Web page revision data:
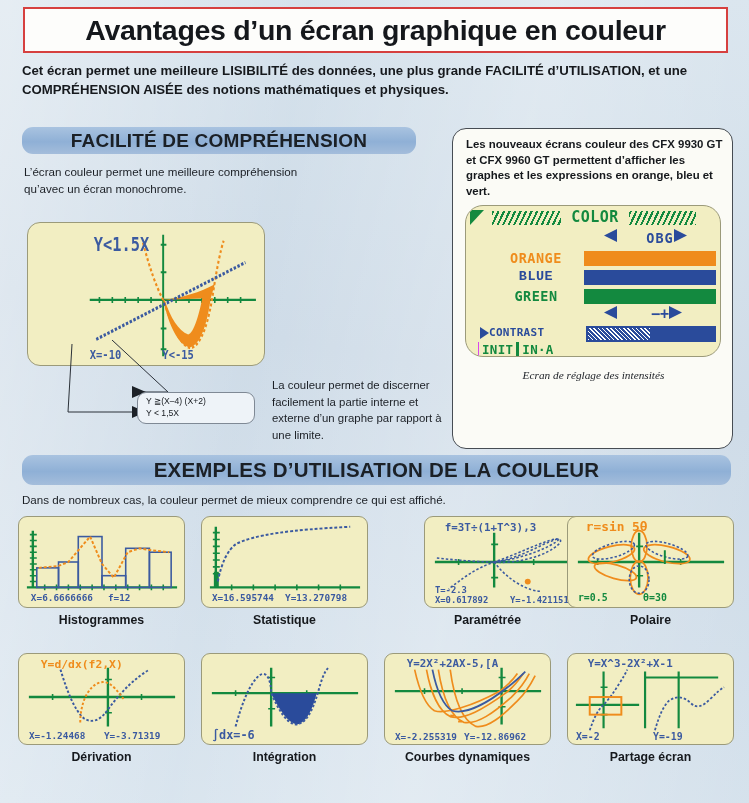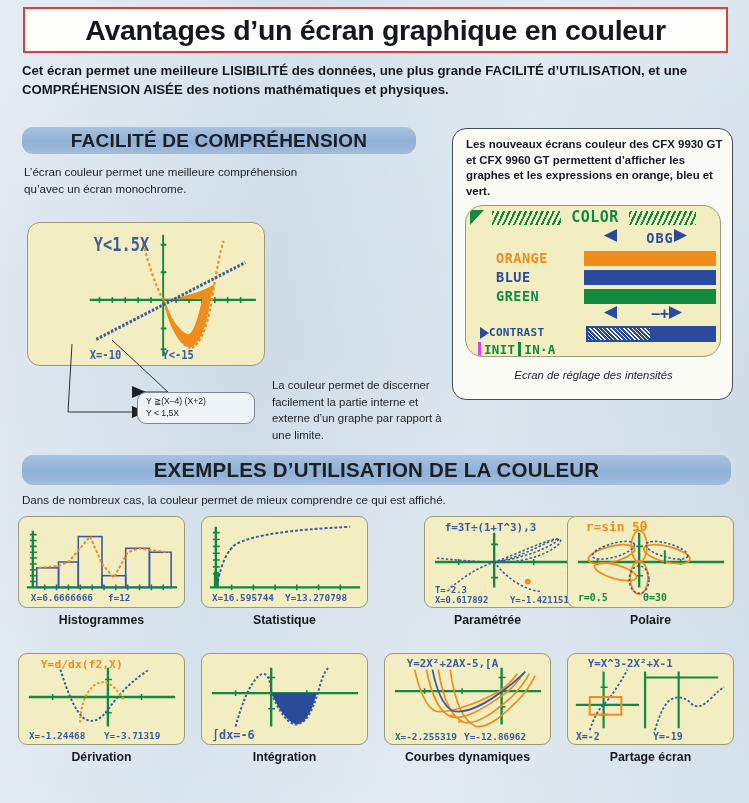"Les nouveaux écrans couleur des" .info-panel { height: 272px -> 321px }
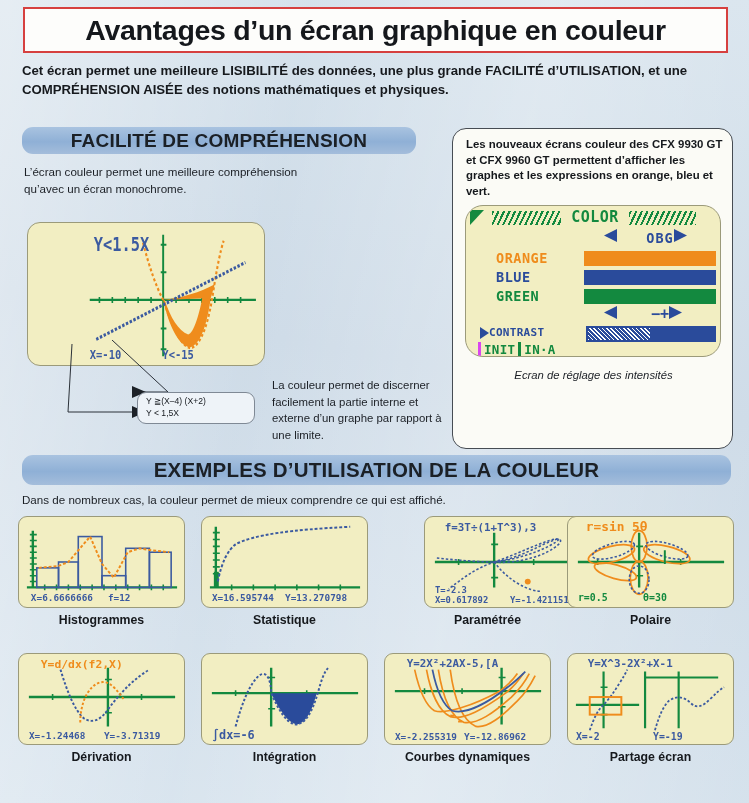"ORANGE" .cs-label { text-align: left -> center }
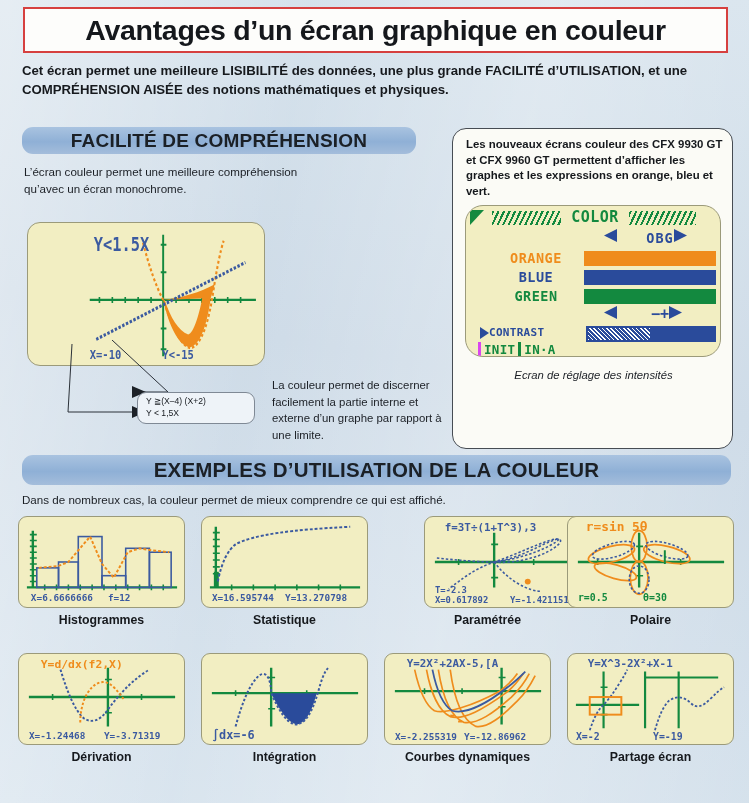"BLUE" div.cs-label { font-family: none -> Liberation Mono, monospace }
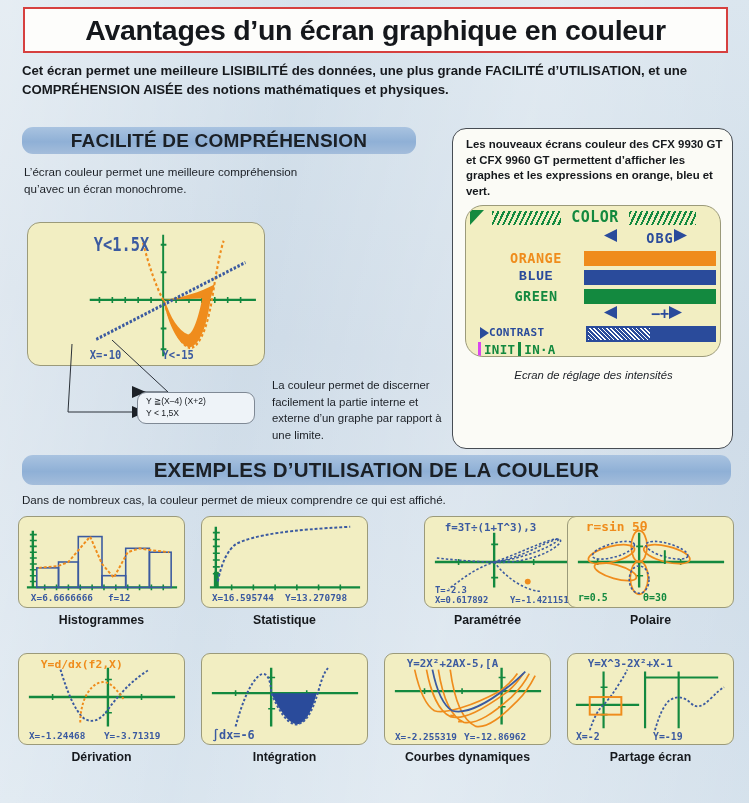"INIT" span { border-left: 3px solid #d946ef -> 1px solid #d946ef }
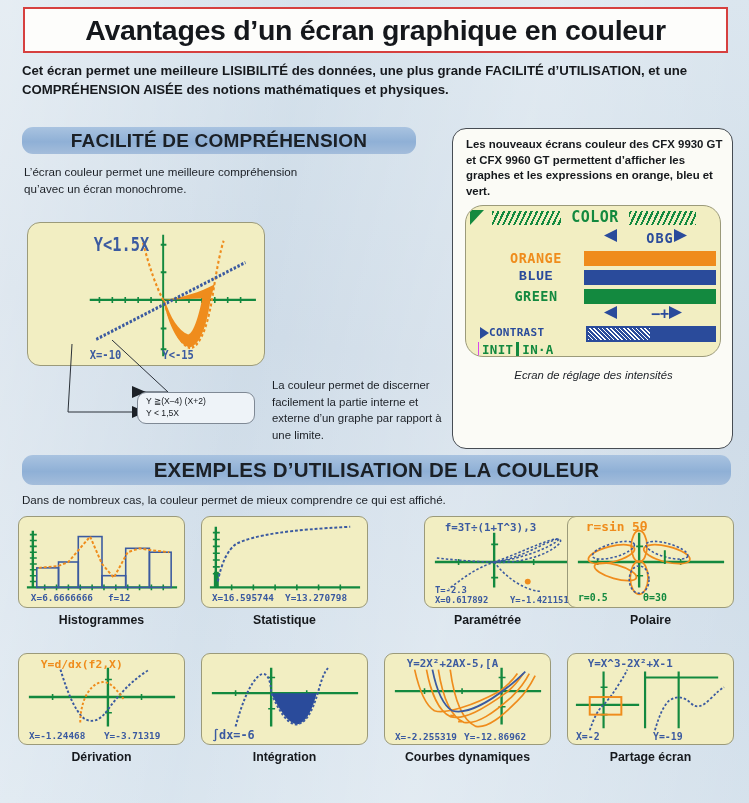"Ecran de réglage des intensités" .info-caption { font-family: none -> Liberation Serif, serif }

> _Exercise_
Set down the records above exactly, leaving out pictures.

> _Reply_
"Les nouveaux écrans couleur des" .info-panel { height: 272px -> 321px }
"ORANGE" .cs-label { text-align: left -> center }
"BLUE" div.cs-label { font-family: none -> Liberation Mono, monospace }
"INIT" span { border-left: 3px solid #d946ef -> 1px solid #d946ef }
"Ecran de réglage des intensités" .info-caption { font-family: none -> Liberation Serif, serif }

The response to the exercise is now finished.